Cosmas und Damian in Euerbach (2):
Epitaph für Ursula von Rosenberg
Das dritte hier vorgestellte Epitaph befindet sich linkerhand im Kirchenschiff an der Wand, links vom Chorbogen in der Nähe des Taufsteines. Dieses Epitaph weist keine Inschrift mehr auf, doch die Zuordnung ergibt sich aus dem genealogischen Kontext, der durch die Ahnenprobe aufgespannt wird. Es handelt sich um Ursula von Steinau gen. Steinrück, geborene von Rosenberg. Sie war die zweite Ehefrau des Wolff von Steinau gen. Steinrück, die jener geheiratet hatte, nachdem seine erste Frau 1531 gestorben war. Die Verstorbene kniet links in betender Stellung, und im rechten Teil ist der Gekreuzigte zu sehen, am Fuß des Kreuzes sind insgesamt acht Kinder in zwei Reihen zu sehen, sieben Söhne (durch den vorne offenen Schulterumhang ausgewiesen) und eine Tochter (die in der hinteren Reihe ganz links, an der anderen Kleidung zu erkennen). Ursula von Steinau besitzt einen Mantel mit lang herabhängenden Ärmeln, die oben geschlitzt sind, und sie trägt eine Haube mit einer Kinnbinde, die zu beiden Seiten herabhängt und künstlerisch einen Gegenbogen zu dem Hängeärmel aufspannt, letzteren unterschneidend. Auffallend ist die fein herausgearbeitete goldene Halskette mit rautenförmigem Anhänger und der ebenfalls golden abgesetzte Ehering am rechten Zeigefinger.
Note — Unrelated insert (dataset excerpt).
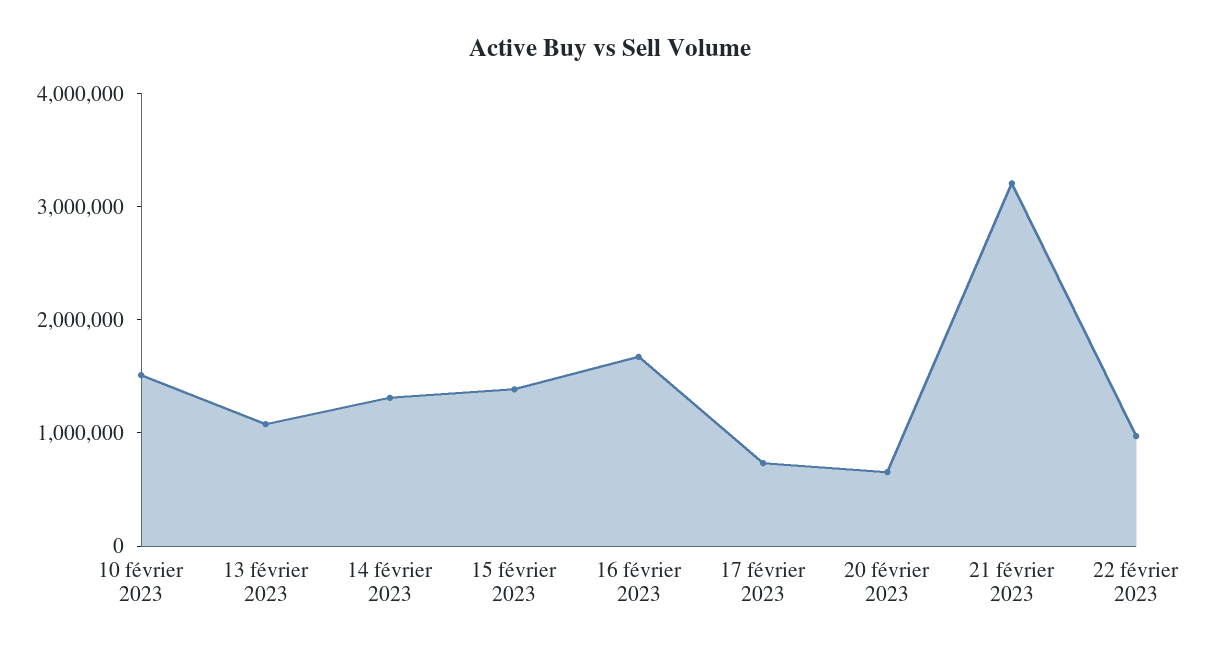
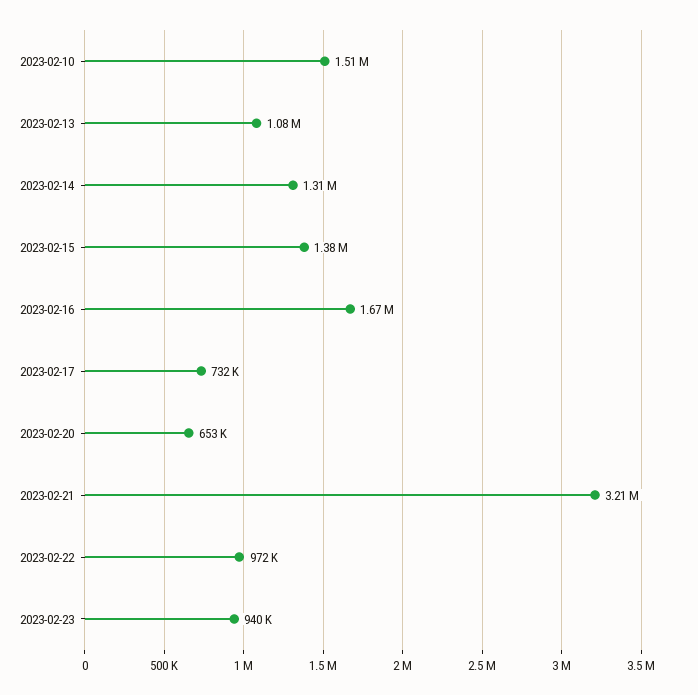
2023-02-23: none -> 940000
Diese asymmetrische Komposition besitzt eine aus acht Wappenschilden bestehende Ahnenprobe, die sich auf die zwei Pfeiler des Epitaphs verteilt. Aufgrund der Anordnung der Figur links wird der Leerraum unten auf dem rechten Pfeiler mit Ornamenten ausgefüllt. Die vier väterlichen Ahnen befinden sich optisch links (die beiden linken Abb. unten), und die vier mütterlichen Ahnen befinden sich auf der optisch rechten Seite (die beiden rechten Detailausschnitte unten).
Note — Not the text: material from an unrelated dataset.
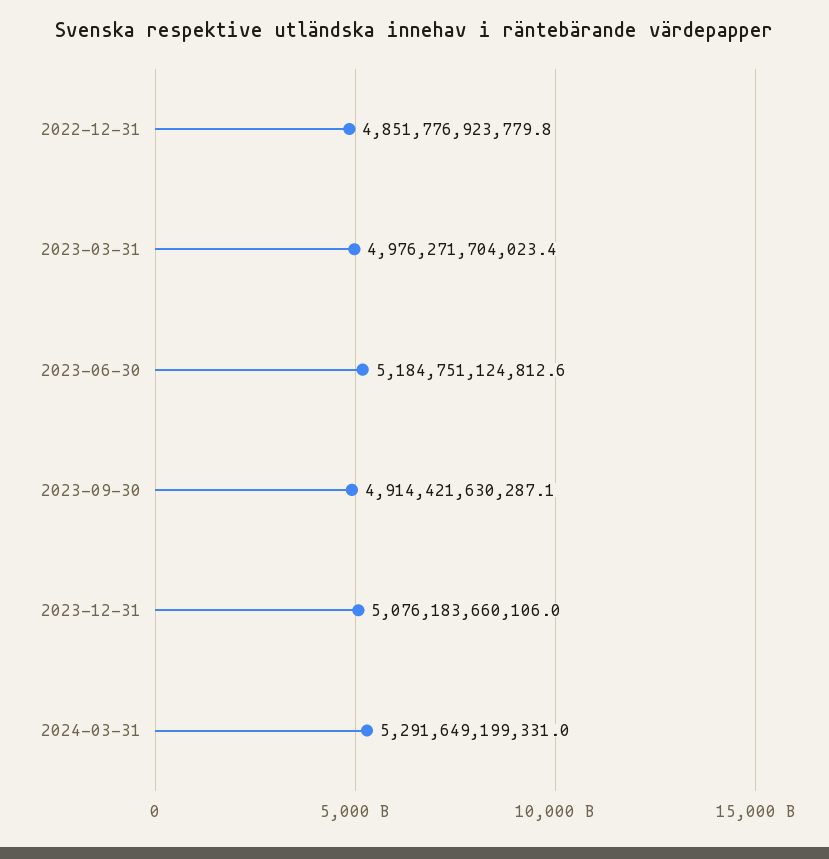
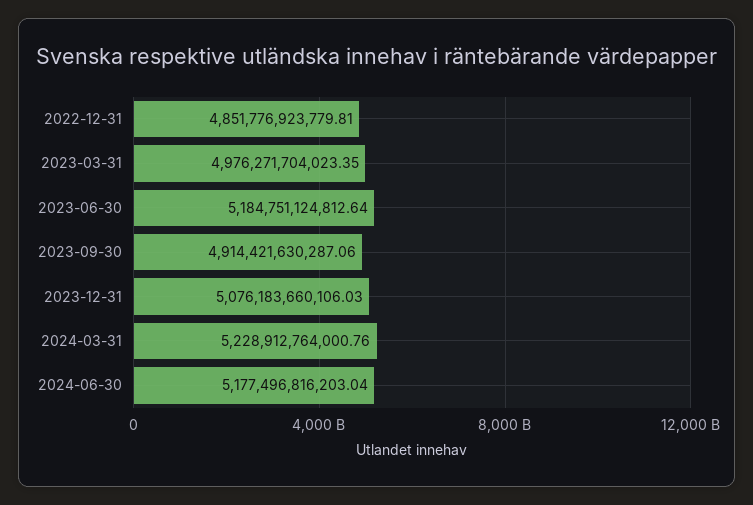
2024-03-31: 5291649199331 -> 5228912764000.76
2024-06-30: none -> 5177496816203.04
Nach Biedermann ergeben sich folgende Vorfahren für Ursula von Rosenberg (teilweise unzutreffend, siehe Untersuchung von Gräser):
Eltern:
Großeltern:
|
Urgroßeltern:
|
Im Vergleich zu der Ahnenprobe am Epitaph ergeben sich einige Diskussionspunkte, die nun Schild für Schild besprochen werden sollen. Unstrittig ist die Zuordnung des ersten Schildes der optisch linken Reihe zu ihrem Vater, Zeisolf von Rosenberg zu Haltenbergstetten (-23.6.1538), brandenburg-ansbachischer Amtmann zu Crailsheim, ihrem Großvater väterlicherseits, Friedrich von Rosenberg, sowie zu dessen Vater, Conrad IX. von Rosenberg (-1458), der ein Sohn von Cuntz VI. von Rosenberg und Ketterlin Landschadin von Steinach war. Der Rosenberg-Schild ist rot-silbern geteilt und fünfmal gespalten. Der zweite Schild wäre in einer Ahnenprobe typischerweise der Großmutter väterlicherseits zuzurechnen. Diese ist Elisabeth von Wolmarshausen (Wollmershausen), Ehefrau des Friedrich von Rosenberg (zweite Ehe, erste Ehe mit Konrad von Aufseß). Diese Familie führt jedoch als Wappenbild in Rot zwei silberne Balken, hier sind drei silberne Balken zu sehen, zudem ist die Feldfarbe grün, was dem Wappen der von Fleckenstein entspräche. Die Farben können geändert worden sein, doch die in Stein gehauenen drei Balken deuten zunächst darauf hin, daß es sich tatsächlich nicht um das Wappen Wolmarshausen handelt. Tatsächlich ist im Stammbaum eine Else von Fleckenstein vorhanden, von der die genannte Ketterlin Landschadin von Steinach als Tochter abstammt und damit in der fünften Generation auch die Probandin. Else von Fleckenstein war die Tochter von Heinrich IX. von Fleckenstein gen. von Hunsingen Herr von Dagstuhl und dessen Frau Johanna vom Haus, und sie war die Frau von Contz Landschad von Steinach. Die Logik einer typischen Ahnenprobe würde hier verlassen werden, vor allem wäre es unlogisch, weil das dazwischen auftretende Landschad-Wappen nicht repräsentiert ist, ebenfalls nicht das wichtigere Wappen der von Hirschhorn, das eine Generation weiter zurück auf der selben Vorfahrenebene in der männlichen Stammfolge auftritt. Es ist hier durchaus möglich, daß bei der Anfertigung des Epitaphs weit entfernte Vorfahren jenseits der sonst üblichen strengen Logik großzügig kombiniert wurden, ebenso wäre es möglich, vermutlich sogar wahrscheinlich, daß das Wolmarshausen-Wappen gemeint war, aber fehlerhaft dargestellt wurde.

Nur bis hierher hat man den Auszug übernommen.